Member of the U.S. House of Representatives from Illinois's 19th district
- In office March 4, 1913 – March 3, 1915
- Preceded by: William B. McKinley
- Succeeded by: William B. McKinley

Mayor of Decatur, Illinois
- In office 1919–1923
- Preceded by: Dan Dinneen
- Succeeded by: Elmer R. Elder
- In office 1909–1911
- Preceded by: E.S. McDonald
- Succeeded by: Dan Dinneen

Personal details
- Born: Charles Martin Borchers November 18, 1869 Lockville, Ohio
- Died: December 2, 1946 (aged 77) Decatur, Illinois
- Party: Democratic
- Spouse: Alice Bowman (m. 1905)
- Relatives: A. Webber Borchers (son)

= Charles M. Borchers =

American politician

Charles Martin Borchers (November 18, 1869 – December 2, 1946) was an attorney and politician who held office as a U.S. representative from Illinois (1913-1915) and as mayor of Decatur, Illinois, (1909–1911; 1919–1923). Borchers was a member of the Democratic Party.

==Early life, education, and career==
Borchers was born in Lockville, Ohio, on November 18, 1869. He was the son of Frederick W. Borchers and Saluda Hummel Borchers. In 1875, Borchers moved to Illinois with his parents and settled in Macon County. He attended local common schools, and lived on his family's farm in Macon County until the age of 19. Borchers's family was poor, and he did not receive a formal advanced education. Instead, he self-taught with borrowed books to study for his teaching certificate, which he received in 1889.

Borchers taught school in Macon County for seven years. He taught first at Kirby School, and later at the Excelsior and White schools.

Borchers studied law in the offices of Albert G. Webber, and was admitted to the bar by exam in 1897. He commenced legal practice in Decatur, Illinois, first returning to Webber's office before opening his own practice one year later.

==Politics==

Portrait, circa 1919

A lifelong Democrat, Borchers entered politics. He first held office as mayor of Decatur from 1909 to 1911, having defeated C.F. Shilling for the office by a 69-vote margin. In 1911 (there first election after the city switched to a city commission government), Borchers lost his campaign for re-election as mayor to Dan Dineen by an 81-vote margin.

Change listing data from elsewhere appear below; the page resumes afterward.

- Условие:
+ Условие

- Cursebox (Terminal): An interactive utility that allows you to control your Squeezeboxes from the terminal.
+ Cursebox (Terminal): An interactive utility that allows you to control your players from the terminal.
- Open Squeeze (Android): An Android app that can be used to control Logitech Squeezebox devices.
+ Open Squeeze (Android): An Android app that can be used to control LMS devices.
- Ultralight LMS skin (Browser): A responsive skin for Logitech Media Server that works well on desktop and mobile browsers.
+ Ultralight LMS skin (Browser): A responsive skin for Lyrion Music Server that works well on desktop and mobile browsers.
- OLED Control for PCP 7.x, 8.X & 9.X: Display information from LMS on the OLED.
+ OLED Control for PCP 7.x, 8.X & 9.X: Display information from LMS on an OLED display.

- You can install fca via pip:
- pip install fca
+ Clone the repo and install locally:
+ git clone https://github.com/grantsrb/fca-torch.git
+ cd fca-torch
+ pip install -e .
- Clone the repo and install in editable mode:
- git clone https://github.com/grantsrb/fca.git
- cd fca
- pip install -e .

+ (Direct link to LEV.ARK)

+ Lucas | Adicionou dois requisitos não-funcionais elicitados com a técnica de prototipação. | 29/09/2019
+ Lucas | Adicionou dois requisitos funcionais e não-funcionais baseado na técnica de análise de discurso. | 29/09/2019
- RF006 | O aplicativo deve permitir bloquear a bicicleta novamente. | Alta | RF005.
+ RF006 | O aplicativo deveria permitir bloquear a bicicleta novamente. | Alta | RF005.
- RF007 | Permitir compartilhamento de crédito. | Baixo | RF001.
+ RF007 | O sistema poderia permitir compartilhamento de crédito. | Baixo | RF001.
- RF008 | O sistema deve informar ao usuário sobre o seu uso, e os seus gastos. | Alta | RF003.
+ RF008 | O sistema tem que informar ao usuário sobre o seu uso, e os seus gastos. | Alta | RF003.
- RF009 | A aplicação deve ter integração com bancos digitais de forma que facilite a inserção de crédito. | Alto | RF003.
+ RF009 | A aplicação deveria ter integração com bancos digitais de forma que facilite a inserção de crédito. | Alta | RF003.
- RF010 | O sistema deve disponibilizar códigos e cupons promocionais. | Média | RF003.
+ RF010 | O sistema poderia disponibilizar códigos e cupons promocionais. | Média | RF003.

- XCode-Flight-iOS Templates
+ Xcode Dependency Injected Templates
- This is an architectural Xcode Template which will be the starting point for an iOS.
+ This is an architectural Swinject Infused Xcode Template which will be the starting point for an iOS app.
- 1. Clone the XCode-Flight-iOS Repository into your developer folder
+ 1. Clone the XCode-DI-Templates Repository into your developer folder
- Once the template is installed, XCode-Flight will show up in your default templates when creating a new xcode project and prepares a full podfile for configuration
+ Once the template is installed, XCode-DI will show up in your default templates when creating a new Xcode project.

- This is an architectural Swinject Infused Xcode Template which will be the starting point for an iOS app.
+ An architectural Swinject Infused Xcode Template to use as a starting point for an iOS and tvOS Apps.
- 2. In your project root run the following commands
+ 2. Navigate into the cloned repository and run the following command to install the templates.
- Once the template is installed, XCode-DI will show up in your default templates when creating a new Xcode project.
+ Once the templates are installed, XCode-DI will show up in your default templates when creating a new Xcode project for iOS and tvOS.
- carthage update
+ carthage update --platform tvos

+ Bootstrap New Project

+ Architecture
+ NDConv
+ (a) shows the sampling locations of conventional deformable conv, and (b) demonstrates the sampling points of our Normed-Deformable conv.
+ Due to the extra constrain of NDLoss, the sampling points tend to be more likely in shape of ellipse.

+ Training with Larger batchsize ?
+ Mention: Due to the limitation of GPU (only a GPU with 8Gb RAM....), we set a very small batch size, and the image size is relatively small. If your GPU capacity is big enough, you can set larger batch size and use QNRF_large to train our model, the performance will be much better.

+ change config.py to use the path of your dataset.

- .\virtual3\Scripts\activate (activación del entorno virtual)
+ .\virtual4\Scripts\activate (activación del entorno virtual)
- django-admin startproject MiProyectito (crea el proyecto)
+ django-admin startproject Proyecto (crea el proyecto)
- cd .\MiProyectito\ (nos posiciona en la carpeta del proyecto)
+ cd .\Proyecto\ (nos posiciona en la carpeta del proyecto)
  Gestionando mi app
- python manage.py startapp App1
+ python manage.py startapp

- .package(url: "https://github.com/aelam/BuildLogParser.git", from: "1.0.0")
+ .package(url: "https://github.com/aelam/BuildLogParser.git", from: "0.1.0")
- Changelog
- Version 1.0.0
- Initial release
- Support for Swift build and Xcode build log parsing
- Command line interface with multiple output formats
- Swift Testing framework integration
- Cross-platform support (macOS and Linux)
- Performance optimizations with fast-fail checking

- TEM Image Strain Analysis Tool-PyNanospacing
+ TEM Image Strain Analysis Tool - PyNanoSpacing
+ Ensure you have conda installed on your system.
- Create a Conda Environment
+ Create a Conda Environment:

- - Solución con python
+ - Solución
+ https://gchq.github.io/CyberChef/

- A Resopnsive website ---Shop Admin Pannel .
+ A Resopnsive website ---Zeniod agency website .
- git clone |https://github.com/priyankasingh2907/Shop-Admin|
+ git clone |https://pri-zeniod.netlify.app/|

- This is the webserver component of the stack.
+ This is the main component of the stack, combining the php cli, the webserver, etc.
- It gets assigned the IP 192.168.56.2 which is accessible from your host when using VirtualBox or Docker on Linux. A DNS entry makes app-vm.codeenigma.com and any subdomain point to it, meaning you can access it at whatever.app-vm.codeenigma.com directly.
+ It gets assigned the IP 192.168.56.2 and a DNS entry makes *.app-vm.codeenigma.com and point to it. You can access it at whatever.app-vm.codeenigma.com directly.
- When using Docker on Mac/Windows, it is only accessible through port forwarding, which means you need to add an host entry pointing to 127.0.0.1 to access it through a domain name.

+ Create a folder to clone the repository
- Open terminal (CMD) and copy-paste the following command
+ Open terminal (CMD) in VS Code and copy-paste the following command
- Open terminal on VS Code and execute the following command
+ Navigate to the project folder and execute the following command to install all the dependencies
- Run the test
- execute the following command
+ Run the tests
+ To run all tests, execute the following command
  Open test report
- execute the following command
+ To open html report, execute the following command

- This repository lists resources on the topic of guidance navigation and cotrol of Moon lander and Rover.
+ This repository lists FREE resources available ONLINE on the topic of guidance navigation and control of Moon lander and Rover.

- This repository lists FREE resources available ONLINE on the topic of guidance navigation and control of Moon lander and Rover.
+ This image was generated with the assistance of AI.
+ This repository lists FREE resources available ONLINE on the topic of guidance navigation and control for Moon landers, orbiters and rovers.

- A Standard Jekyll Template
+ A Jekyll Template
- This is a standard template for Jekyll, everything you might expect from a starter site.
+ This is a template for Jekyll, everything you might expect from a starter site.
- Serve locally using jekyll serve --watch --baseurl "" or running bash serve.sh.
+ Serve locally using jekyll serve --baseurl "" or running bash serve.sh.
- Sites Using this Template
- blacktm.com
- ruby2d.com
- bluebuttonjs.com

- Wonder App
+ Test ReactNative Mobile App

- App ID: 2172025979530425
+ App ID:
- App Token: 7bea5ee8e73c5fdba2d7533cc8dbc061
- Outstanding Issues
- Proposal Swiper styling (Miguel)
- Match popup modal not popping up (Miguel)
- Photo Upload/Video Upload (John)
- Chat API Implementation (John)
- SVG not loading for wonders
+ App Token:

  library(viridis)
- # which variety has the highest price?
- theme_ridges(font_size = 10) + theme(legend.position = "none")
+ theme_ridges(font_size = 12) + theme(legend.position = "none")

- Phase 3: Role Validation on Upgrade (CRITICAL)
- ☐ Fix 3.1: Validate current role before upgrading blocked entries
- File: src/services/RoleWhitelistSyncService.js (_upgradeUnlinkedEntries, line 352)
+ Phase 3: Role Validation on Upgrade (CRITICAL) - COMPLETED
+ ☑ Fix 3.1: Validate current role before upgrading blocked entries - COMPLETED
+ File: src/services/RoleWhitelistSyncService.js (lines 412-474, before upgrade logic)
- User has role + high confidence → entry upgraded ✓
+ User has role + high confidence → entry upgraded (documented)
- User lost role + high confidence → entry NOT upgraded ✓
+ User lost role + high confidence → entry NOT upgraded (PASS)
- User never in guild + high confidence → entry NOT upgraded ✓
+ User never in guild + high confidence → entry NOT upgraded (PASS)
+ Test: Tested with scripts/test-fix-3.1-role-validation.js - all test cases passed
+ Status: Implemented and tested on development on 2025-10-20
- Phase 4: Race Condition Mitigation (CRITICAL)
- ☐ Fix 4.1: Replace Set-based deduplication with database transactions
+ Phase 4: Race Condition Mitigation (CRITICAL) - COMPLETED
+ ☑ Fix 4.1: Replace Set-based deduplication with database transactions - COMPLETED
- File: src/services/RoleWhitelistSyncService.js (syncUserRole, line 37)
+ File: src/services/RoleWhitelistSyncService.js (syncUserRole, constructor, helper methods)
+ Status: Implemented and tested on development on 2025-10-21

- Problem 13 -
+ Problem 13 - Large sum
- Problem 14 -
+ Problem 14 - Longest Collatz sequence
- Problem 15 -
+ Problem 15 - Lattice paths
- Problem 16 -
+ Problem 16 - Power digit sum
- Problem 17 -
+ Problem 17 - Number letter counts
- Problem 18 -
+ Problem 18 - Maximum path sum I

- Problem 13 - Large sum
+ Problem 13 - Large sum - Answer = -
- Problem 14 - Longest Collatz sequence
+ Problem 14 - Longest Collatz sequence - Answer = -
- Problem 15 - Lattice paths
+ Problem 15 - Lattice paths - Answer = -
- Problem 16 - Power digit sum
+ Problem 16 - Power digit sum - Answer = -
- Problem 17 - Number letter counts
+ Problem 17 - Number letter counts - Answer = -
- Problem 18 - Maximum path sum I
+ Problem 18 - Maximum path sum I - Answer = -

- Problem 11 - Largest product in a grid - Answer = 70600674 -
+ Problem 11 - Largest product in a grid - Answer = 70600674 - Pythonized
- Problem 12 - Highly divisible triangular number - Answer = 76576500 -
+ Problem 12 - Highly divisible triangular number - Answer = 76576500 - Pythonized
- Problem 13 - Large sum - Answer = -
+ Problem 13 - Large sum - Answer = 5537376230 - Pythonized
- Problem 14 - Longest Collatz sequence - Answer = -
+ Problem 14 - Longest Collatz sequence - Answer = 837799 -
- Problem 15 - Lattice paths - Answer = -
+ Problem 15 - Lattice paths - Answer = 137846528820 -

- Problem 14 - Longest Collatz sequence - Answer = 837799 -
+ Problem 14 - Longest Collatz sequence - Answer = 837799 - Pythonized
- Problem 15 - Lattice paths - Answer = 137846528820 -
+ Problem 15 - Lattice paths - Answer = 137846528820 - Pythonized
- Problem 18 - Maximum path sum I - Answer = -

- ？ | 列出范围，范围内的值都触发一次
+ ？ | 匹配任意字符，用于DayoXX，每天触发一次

In 1912, Borchers was elected as a Democratic member of the United States House of Representatives for the Sixty-third Congress (March 4, 1913 – March 3, 1915). He defeated incumbent congressman William B. McKinley by a margin of 1,523. While in congress, he was one of six selected to travel to inspect the newly-completed Panama Canal in 1913. He was an unsuccessful candidate for re-election in 1914 to the Sixty-fourth Congress. After leaving congress, he resumed the practice of law.

Borchers again served as mayor of Decatur 1919–1923. He ousted Dineen in the 1919 mayoral election, a re-match of the 1911 election. In his second tenure as mayor, Borchers supervised the construction of the Lake Decatur Dam. He also was involved in the installation of stormwater sewers. Borchers and Frank Torrence together oversaw the expansion and improvement of the city's parks. During his second mayoralty, the city bought additional land to expand Lincoln Park, bought the land of Dreamland Pond in Fairview Park, and bought the land for both Torrence Park and the Nelson Park Golf Course. Borchers was regarded to be an opponent of the local Ku Klux Klan, whom he condemned for lawlessness.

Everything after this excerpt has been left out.